Eliot Roy Weintraub (; born March 22, 1943) is an American mathematician, economist, and, since 1976, professor of economics at Duke University. He was born in 1943 in New York City.

Career
Weintraub has published numerous articles in professional journals and other edited volumes. His teaching and research have traced the connection between mathematics and economics at technical, methodological or historical, and micro and macro levels. A broad theme of later work has been the transformation of economics from a historical to a mathematical discipline, as in General Equilibrium Analysis (1985), Stabilizing Dynamics:  Constructing Economic Knowledge (1991), How Economics Became a Mathematical Science (2002)., and "Finding Equilibrium: Arrow, Debreu, McKenzie and the Problem of Scientific Credit" co-authored with Till Düppe (2014).  The latter was awarded the 2016 Joseph J. Spengler prize for best book by the history of economics society.

He also wrote for and edited Towards a History of Game Theory (1993) and more recently two historiographic volumes.  His books have been variously translated into Japanese, Chinese, French, Spanish, Hungarian, and Italian.

Currently he is Associate Editor of the journals History of Political Economy and the Economics Bulletin, and Co-Editor of the book series Science and Cultural Theory.

He has held visiting positions at the University of Hawaii, UCLA, the Sapienza University of Rome, the University of Bristol, and the University of Venice. At Duke he was Director of Graduate Studies in the Department of Economics from 1972 to 1983, Chair of that department from 1983 to 1987, Acting Director of the Institute of Statistics and Decision Sciences in 1987, Director of the Center for Social and Historical Studies of Science from 1995–1999, and has twice chaired the Academic Council. From 1993 to 1995, he served as Acting Dean of the Faculty of Arts and Sciences. He has served terms on the Advisory Committee on Appointments, Promotion, and Tenure, the Academics Priorities Committee, the Faculty Compensation Committee, and has chaired the President's Advisory Committee on Resources. He served for many years as a pre-major advisor and a teacher of first-year seminars, and has been Director of the Honors Program for the Department of Economics, and Faculty Fellow in the former Edens Federation for Residential Life.
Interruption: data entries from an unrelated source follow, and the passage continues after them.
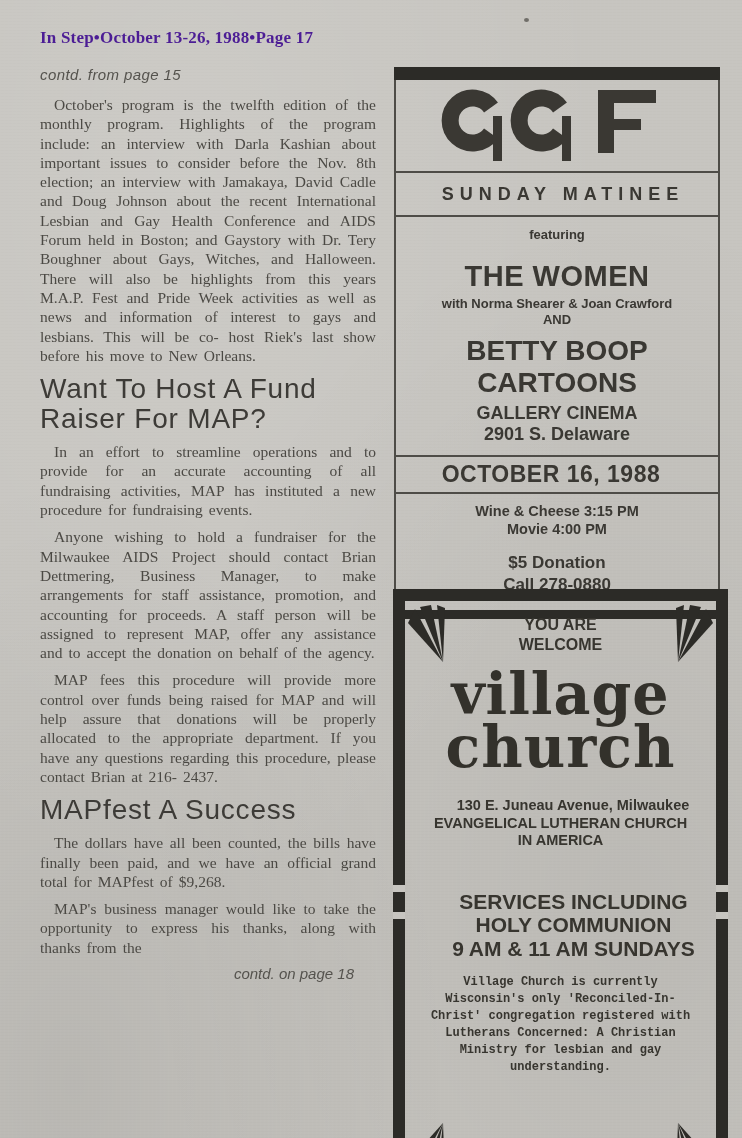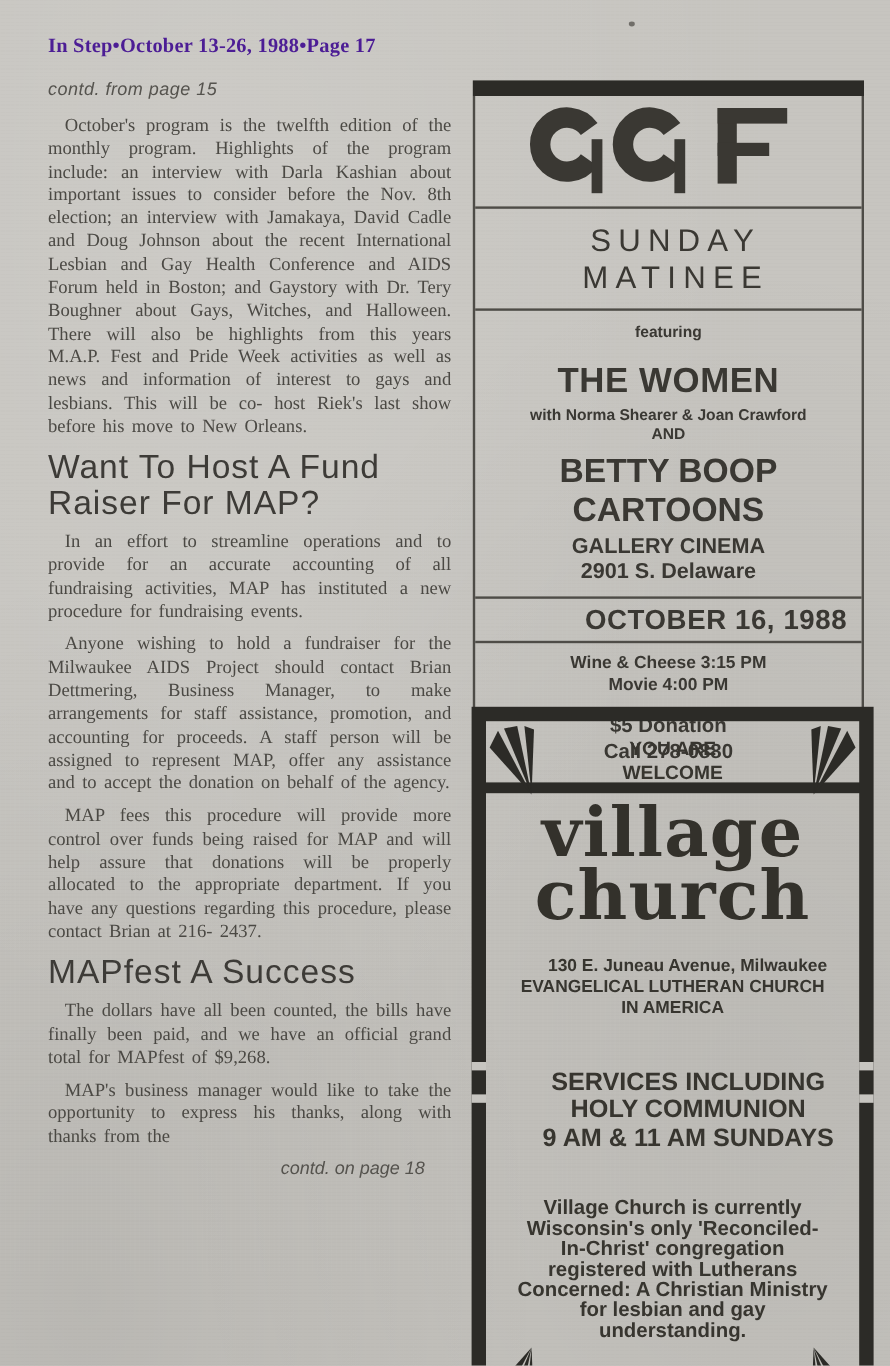--- a/index.html
+++ b/index.html
@@ -30,50 +30,50 @@
   .contd-on{font-family:"Liberation Sans",sans-serif;font-style:italic;font-size:15px;color:#55534e;
     text-align:right;padding-right:22px;margin-top:0;}
 
   
   .ccf-ad{position:absolute;left:394px;top:67px;width:326px;}
   .ccf-topbar{height:13px;background:#2c2b27;}
   .ccf-box{border-left:2px solid #4e4c47;border-right:2px solid #4e4c47;font-family:"Liberation Sans",sans-serif;
     color:#3a3833;text-align:center;}
   .ccf-sec{border-bottom:2px solid #4e4c47;}
   .ccf-logo-wrap{padding:9px 0 4px 0;}
-  .ccf-title{font-weight:normal;font-size:26px;letter-spacing:6px;padding:11px 0 10px 12px;}
+  .ccf-title{font-weight:bold;font-size:18px;letter-spacing:6px;padding:11px 0 10px 12px;}
   .ccf-main{padding:6px 0 10px 0;}
   .ccf-featuring{font-weight:bold;font-size:13px;margin:4px 0 18px 0;}
   .ccf-film{font-weight:bold;font-size:29px;letter-spacing:.5px;margin:0 0 3px 0;}
   .ccf-cast{font-weight:bold;font-size:13px;margin:0;}
   .ccf-and{font-weight:bold;font-size:13px;margin:1px 0 8px 0;}
   .ccf-film2{font-weight:bold;font-size:28px;line-height:32px;margin:0;}
   .ccf-venue{font-weight:bold;font-size:18px;margin-top:4px;}
   .ccf-addr{font-weight:bold;font-size:18px;}
-  .ccf-date{font-weight:bold;font-size:23px;letter-spacing:.5px;padding:4px 12px 4px 0;text-align:right;}
+  .ccf-date{font-weight:bold;font-size:23px;letter-spacing:.5px;padding:4px 12px 4px 0;}
   .ccf-info{padding:8px 0 14px 0;}
   .ccf-time{font-weight:bold;font-size:14.5px;line-height:18px;}
   .ccf-don{font-weight:bold;font-size:17px;line-height:22px;margin-top:14px;}
   .ccf-botbar{height:9px;background:#2c2b27;}
 
   
   .church-ad{position:absolute;left:393px;top:589px;width:335px;height:607px;}
   .church-frame{position:absolute;inset:0;border:12px solid #2c2b27;}
   .frame-gap{position:absolute;width:12px;height:7px;background:#c7c5c0;}
   .gap-l1{left:0;top:296px;} .gap-l2{left:0;top:323px;}
   .gap-r1{right:0;top:296px;} .gap-r2{right:0;top:323px;}
   .church-inner{position:absolute;inset:12px 12px 12px 12px;text-align:center;
     font-family:"Liberation Sans",sans-serif;color:#37352f;}
   .welcome{font-weight:bold;font-size:16px;line-height:20px;margin-top:14px;}
   .church-name{font-family:"DejaVu Serif",serif;font-weight:bold;font-size:57px;line-height:53px;
     letter-spacing:1px;color:#33312b;margin-top:12px;}
   .church-addr{font-weight:bold;font-size:14.5px;line-height:17.5px;margin-top:24px;padding-left:25px;}
   .church-denom{font-weight:bold;font-size:14.5px;line-height:17.5px;}
   .services{font-weight:bold;font-size:21px;line-height:23.5px;margin-top:40px;padding-left:26px;}
-  .church-note{font-weight:bold;font-size:17px;line-height:17px;margin:38px auto 0 auto;width:262px;}
+  .church-note{font-weight:bold;font-size:12px;line-height:17px;margin:14px auto 0 auto;width:262px;font-family:Liberation Mono, monospace;}
   .fan{position:absolute;}
   .fan-tl{left:14px;top:16px;}
   .fan-tr{right:14px;top:16px;transform:scaleX(-1);}
   .fan-bl{left:14px;bottom:16px;transform:scaleY(-1);}
   .fan-br{right:14px;bottom:16px;transform:scale(-1,-1);}
 </style>
 </head>
 <body>
 
 <div class="grain"></div>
Weintraub has been one of the few economists awarded a fellowship year (1988–9) by the National Humanities Center.  His subject was "The Creation of Modern Economics: 1935–1955". In 1992 he won the Howard Johnson Foundation Distinguished Undergraduate Teaching Award. He was president of the History of Economics Society in 2003–2004 and was honored  by the Society as a Distinguished Fellow in 2011.

A native of the Philadelphia area, Weintraub received an A.B. degree (1964, mathematics) from Swarthmore College and M.S. and Ph.D. degrees (1967 and 1969, applied mathematics) from the University of Pennsylvania. His Ph.D. thesis advisors were Lawrence Klein and Herbert Wilf.

He joined the Duke University faculty in 1970 following a first academic position at Rutgers University. He lives with his family in Durham, North Carolina.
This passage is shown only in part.